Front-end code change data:
········

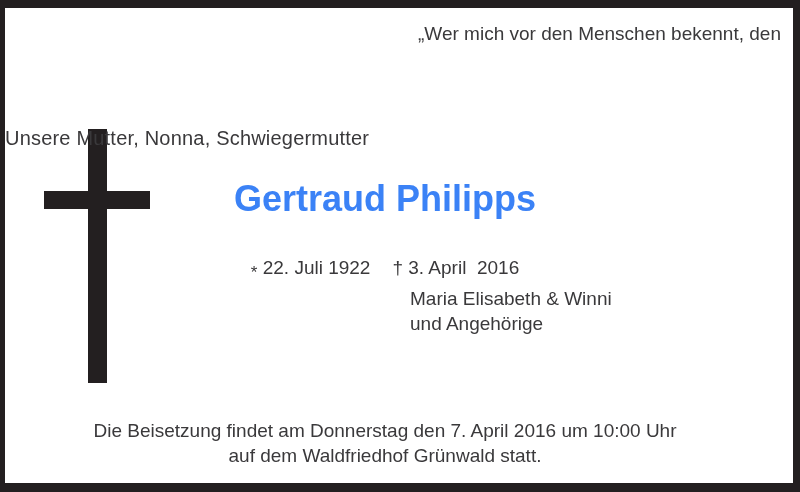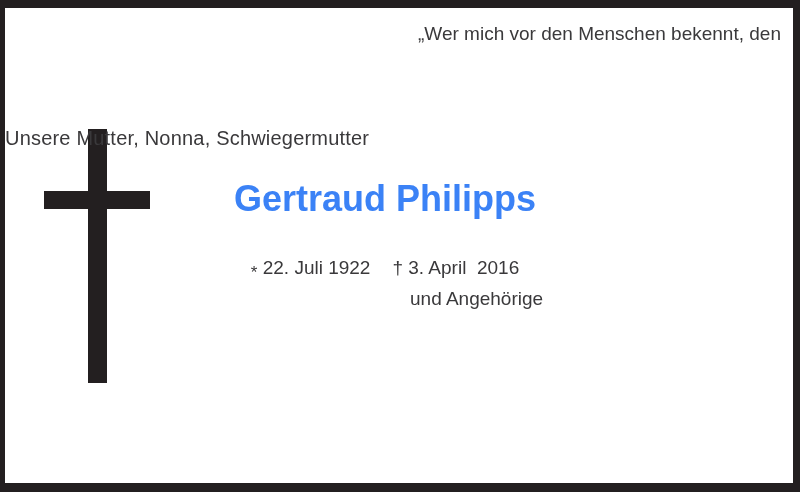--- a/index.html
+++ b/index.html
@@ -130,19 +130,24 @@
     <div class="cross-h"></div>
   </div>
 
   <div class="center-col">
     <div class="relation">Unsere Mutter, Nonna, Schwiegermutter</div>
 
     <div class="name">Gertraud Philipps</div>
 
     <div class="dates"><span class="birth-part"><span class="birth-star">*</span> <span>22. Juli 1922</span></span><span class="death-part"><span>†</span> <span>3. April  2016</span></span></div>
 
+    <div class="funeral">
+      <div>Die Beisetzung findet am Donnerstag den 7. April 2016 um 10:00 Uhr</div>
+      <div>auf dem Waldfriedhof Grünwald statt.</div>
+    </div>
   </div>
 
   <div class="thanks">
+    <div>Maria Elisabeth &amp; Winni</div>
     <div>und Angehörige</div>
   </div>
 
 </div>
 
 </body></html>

········

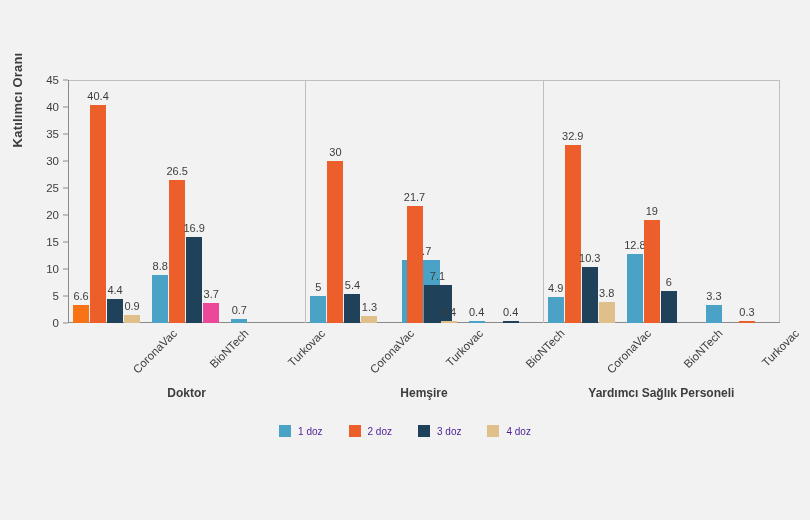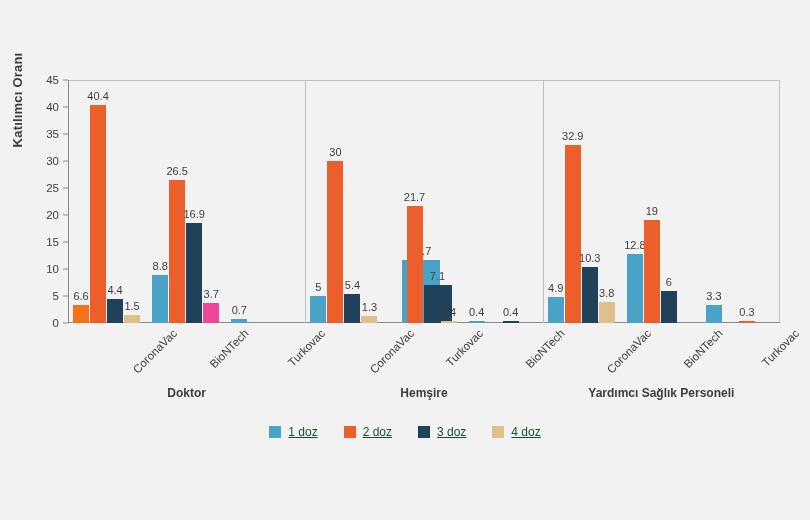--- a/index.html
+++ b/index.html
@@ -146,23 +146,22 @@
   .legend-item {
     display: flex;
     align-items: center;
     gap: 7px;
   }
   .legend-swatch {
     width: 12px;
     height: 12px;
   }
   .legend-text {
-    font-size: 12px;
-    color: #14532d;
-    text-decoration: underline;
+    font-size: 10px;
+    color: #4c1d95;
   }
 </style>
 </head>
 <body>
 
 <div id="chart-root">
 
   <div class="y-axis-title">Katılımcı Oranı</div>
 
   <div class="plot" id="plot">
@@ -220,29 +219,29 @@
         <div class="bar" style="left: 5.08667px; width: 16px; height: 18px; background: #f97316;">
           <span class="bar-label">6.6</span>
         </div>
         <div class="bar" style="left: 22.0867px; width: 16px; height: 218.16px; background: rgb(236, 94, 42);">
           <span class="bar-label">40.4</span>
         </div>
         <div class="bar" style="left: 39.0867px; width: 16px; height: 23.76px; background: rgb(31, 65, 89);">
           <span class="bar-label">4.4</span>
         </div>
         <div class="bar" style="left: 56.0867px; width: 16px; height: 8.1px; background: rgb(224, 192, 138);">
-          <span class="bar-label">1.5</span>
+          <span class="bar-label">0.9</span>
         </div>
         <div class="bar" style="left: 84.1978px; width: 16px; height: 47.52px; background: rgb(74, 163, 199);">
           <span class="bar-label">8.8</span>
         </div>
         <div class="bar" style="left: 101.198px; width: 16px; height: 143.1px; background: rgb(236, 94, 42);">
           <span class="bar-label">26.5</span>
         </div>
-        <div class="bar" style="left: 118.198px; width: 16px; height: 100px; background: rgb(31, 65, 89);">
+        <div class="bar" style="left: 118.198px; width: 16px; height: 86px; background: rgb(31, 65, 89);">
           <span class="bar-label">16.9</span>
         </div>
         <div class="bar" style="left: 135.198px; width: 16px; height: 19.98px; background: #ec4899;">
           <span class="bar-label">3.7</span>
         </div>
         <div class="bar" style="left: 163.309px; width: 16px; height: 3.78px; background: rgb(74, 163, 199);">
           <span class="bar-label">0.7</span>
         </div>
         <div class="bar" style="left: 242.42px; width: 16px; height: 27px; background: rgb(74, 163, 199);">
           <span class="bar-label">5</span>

········

> [INSTRUCTIONS TO FOLLOW]: Filter the records above for the string "center" and copy each matching line.

> [COMPLETED TASK]:
   <div class="center-col">
     align-items: center;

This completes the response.